Defense officials warn of diminished military readiness as the cuts begin to bite. Economists warn of damage to a delicate economic recovery. And federal officials warn of travel delays, slashed preschool access and closed national parks.
But in small towns whose economies are deeply tied to the military, there is a human impact that breeds anger and fear.
Across the table from Huntley, facilities engineer Kevin Do explains that he and his wife — also a shipyard employee — have already delayed plans to buy their first home because of uncertainty created by Washington. With a 4-year-old son in daycare, he's now looking for part-time construction work to help pay the bills, even if it means working seven days a week.

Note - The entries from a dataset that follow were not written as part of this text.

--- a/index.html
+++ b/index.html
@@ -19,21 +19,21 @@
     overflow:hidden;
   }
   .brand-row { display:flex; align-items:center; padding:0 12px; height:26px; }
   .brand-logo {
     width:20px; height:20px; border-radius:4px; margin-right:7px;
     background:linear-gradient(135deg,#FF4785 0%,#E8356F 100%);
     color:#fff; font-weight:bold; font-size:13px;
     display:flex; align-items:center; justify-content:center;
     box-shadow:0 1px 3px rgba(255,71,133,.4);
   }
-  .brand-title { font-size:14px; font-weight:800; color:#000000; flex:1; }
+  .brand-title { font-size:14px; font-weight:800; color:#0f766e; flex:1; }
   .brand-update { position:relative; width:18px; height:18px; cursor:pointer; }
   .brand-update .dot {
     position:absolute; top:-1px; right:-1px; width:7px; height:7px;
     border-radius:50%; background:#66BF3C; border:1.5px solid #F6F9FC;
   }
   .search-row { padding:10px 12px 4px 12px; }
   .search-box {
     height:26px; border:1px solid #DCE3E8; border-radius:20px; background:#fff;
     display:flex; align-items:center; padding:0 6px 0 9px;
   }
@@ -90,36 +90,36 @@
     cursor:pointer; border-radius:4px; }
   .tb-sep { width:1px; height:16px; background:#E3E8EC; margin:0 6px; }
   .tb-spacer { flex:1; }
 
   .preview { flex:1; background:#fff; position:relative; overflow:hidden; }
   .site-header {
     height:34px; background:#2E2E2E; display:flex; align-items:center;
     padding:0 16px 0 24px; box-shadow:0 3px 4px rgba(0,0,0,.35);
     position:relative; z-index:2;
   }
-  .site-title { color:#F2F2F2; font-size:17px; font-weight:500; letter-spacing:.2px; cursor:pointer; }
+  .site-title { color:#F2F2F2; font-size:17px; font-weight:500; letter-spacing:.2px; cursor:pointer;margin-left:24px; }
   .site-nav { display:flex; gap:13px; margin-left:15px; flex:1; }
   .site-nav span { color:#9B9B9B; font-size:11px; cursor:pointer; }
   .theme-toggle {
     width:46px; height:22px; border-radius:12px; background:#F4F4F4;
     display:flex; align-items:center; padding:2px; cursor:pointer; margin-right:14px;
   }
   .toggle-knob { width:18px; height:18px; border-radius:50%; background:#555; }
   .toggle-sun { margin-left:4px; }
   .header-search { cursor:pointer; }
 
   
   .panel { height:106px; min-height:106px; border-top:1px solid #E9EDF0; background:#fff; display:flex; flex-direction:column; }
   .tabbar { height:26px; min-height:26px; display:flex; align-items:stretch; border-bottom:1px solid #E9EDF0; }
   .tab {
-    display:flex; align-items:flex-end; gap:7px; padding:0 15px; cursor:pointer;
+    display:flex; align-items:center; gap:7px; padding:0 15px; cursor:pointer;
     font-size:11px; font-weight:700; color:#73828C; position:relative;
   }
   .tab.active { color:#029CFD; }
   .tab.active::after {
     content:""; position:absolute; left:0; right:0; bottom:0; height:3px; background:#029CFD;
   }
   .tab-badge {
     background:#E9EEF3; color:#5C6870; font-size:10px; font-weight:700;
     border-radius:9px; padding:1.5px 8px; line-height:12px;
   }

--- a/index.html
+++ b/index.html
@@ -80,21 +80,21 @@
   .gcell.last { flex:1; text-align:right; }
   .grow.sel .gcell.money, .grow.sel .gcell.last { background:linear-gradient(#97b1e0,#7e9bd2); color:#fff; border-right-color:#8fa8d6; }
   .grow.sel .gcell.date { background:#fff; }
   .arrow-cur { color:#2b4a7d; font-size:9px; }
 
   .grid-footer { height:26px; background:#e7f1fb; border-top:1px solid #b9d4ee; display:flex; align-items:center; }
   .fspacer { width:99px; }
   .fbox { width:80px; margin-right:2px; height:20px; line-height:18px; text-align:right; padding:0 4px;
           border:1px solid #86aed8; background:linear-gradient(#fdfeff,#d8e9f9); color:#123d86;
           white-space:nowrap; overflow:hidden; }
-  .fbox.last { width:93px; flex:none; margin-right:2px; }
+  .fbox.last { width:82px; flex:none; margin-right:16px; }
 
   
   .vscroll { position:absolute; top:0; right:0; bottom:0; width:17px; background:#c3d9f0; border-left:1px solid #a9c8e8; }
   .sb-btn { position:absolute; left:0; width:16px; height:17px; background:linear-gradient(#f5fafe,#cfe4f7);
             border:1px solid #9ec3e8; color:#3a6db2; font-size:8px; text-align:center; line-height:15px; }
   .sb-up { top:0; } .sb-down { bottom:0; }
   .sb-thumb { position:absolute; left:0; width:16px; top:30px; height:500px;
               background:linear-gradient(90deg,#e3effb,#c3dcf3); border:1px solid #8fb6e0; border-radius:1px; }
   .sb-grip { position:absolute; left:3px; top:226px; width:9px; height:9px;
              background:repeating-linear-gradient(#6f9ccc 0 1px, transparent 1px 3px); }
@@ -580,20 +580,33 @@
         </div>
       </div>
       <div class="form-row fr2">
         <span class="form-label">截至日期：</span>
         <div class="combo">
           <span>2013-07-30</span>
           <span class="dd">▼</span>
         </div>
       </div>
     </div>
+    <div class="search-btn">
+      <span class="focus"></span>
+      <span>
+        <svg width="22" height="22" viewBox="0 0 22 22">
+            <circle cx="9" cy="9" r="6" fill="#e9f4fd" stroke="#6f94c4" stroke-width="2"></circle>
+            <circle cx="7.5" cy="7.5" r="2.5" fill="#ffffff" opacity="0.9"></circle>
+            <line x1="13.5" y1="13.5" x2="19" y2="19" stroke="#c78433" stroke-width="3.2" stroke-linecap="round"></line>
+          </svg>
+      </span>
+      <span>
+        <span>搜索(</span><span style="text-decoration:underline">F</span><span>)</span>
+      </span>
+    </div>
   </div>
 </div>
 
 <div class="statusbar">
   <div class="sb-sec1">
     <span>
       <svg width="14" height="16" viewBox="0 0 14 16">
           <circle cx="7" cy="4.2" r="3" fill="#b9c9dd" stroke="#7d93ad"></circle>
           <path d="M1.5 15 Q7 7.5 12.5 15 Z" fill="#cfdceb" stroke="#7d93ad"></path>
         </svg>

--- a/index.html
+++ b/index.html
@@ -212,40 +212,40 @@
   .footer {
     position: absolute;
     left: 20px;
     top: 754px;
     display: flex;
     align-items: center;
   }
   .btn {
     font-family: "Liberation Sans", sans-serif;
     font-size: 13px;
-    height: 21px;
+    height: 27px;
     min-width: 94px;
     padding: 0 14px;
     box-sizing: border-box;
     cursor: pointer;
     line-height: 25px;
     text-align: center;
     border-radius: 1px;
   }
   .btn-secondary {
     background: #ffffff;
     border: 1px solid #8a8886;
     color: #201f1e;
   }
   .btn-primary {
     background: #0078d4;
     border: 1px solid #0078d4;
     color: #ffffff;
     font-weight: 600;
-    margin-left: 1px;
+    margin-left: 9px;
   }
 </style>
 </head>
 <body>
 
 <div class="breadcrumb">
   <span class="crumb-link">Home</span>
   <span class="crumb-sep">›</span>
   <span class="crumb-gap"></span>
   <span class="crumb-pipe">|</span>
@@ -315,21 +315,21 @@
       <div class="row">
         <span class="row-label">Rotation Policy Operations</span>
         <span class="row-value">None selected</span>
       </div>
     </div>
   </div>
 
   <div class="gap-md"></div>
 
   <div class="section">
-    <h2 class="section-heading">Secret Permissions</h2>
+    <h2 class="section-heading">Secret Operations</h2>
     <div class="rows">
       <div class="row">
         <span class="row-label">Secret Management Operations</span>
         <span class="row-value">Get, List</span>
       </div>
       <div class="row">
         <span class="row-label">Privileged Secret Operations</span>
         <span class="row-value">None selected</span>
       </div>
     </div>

"We basically put the American dream on hold," Do said.
Preparing for a worst-case scenario, Navy officials have plans to force mandatory furloughs on roughly 186,000 civilian employees across the country. People like Huntley and Do would lose 22 paid days between April and October, or roughly 20 percent of their pay. Shipyards from coast to coast have outlined cost-cutting plans to delay huge maintenance contracts on nuclear submarines and aircraft carriers.
Polling suggests that some Americans are still unaware of the looming cuts, known in Washington speak as a "sequester," but the debate is well known to federal employees and the huge network of businesses, contractors and communities that serve Navy shipyards and military bases. Virtually every nearby restaurant, grocery store or car dealer is aware of the looming cuts.